>>>
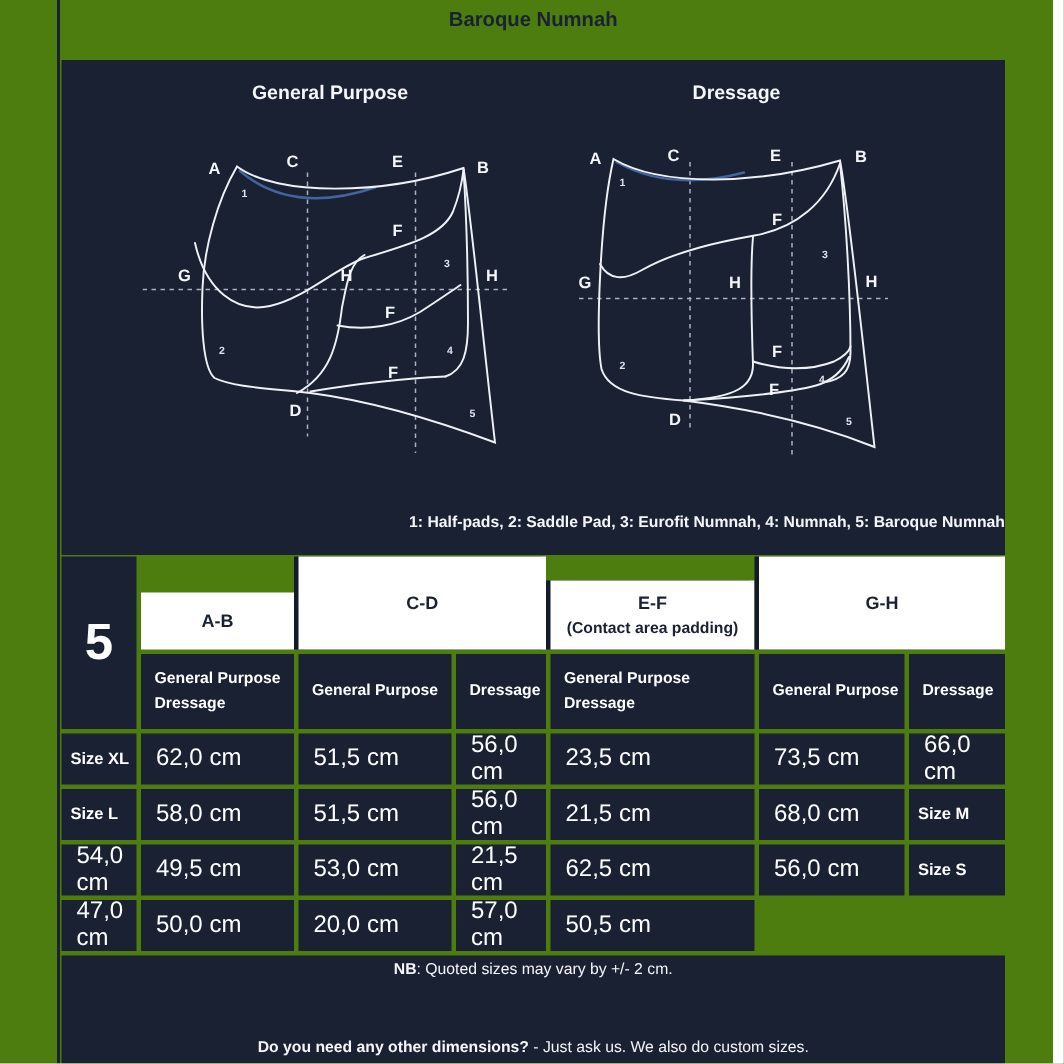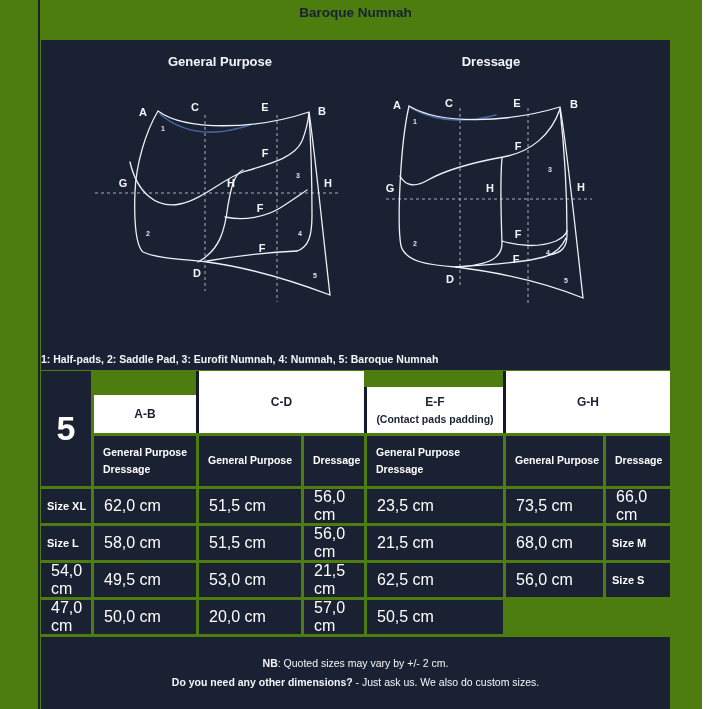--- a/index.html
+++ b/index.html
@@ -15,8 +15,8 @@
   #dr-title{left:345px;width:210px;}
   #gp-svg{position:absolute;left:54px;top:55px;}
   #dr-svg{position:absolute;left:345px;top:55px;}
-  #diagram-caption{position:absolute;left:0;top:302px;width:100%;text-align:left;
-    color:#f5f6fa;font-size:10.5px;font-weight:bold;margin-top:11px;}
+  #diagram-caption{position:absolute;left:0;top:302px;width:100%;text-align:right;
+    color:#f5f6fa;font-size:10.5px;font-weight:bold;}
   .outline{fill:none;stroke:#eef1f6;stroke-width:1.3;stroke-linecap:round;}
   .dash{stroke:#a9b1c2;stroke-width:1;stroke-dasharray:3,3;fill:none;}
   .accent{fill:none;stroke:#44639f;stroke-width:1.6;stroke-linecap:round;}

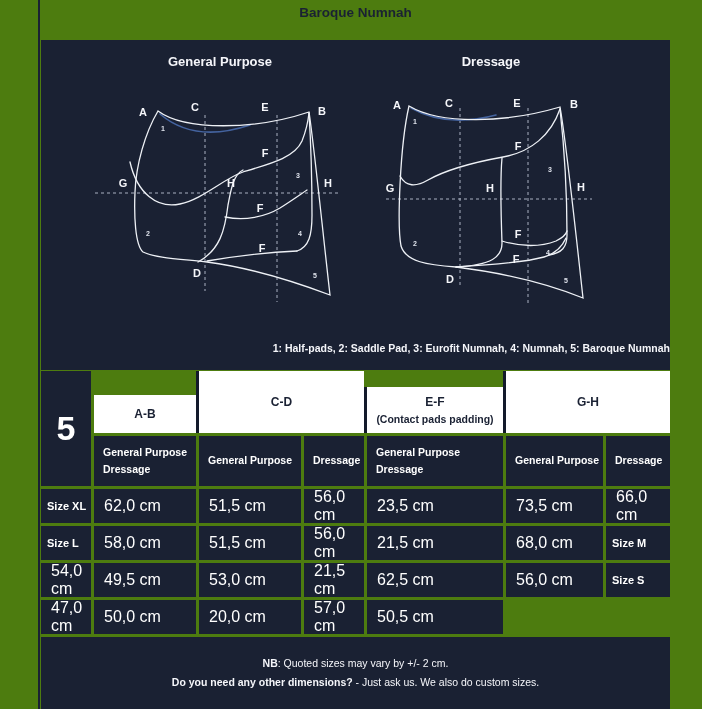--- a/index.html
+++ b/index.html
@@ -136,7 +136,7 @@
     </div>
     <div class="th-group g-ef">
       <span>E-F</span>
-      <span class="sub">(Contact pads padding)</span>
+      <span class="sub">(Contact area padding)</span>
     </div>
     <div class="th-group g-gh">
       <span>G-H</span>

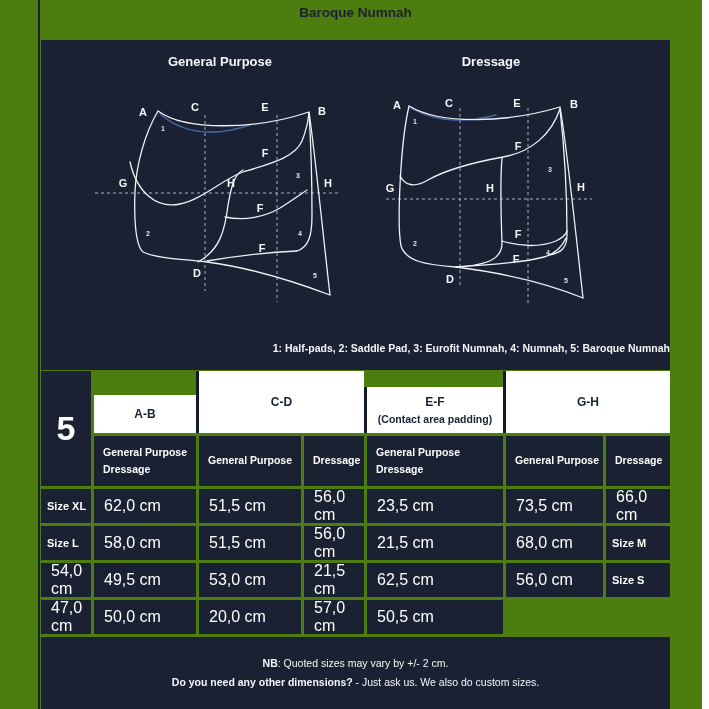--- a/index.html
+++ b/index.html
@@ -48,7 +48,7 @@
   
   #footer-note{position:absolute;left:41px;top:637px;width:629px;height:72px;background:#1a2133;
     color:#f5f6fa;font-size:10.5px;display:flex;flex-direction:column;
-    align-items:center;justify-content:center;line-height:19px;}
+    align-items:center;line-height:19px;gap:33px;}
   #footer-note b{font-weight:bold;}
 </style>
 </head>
<<<
▶ **Work instructions**: Everything in the listing above except the pictures should be duplicated exactly.

▶ **Answer to the problem**:
--- a/index.html
+++ b/index.html
@@ -15,8 +15,8 @@
   #dr-title{left:345px;width:210px;}
   #gp-svg{position:absolute;left:54px;top:55px;}
   #dr-svg{position:absolute;left:345px;top:55px;}
-  #diagram-caption{position:absolute;left:0;top:302px;width:100%;text-align:left;
-    color:#f5f6fa;font-size:10.5px;font-weight:bold;margin-top:11px;}
+  #diagram-caption{position:absolute;left:0;top:302px;width:100%;text-align:right;
+    color:#f5f6fa;font-size:10.5px;font-weight:bold;}
   .outline{fill:none;stroke:#eef1f6;stroke-width:1.3;stroke-linecap:round;}
   .dash{stroke:#a9b1c2;stroke-width:1;stroke-dasharray:3,3;fill:none;}
   .accent{fill:none;stroke:#44639f;stroke-width:1.6;stroke-linecap:round;}

--- a/index.html
+++ b/index.html
@@ -136,7 +136,7 @@
     </div>
     <div class="th-group g-ef">
       <span>E-F</span>
-      <span class="sub">(Contact pads padding)</span>
+      <span class="sub">(Contact area padding)</span>
     </div>
     <div class="th-group g-gh">
       <span>G-H</span>

--- a/index.html
+++ b/index.html
@@ -48,7 +48,7 @@
   
   #footer-note{position:absolute;left:41px;top:637px;width:629px;height:72px;background:#1a2133;
     color:#f5f6fa;font-size:10.5px;display:flex;flex-direction:column;
-    align-items:center;justify-content:center;line-height:19px;}
+    align-items:center;line-height:19px;gap:33px;}
   #footer-note b{font-weight:bold;}
 </style>
 </head>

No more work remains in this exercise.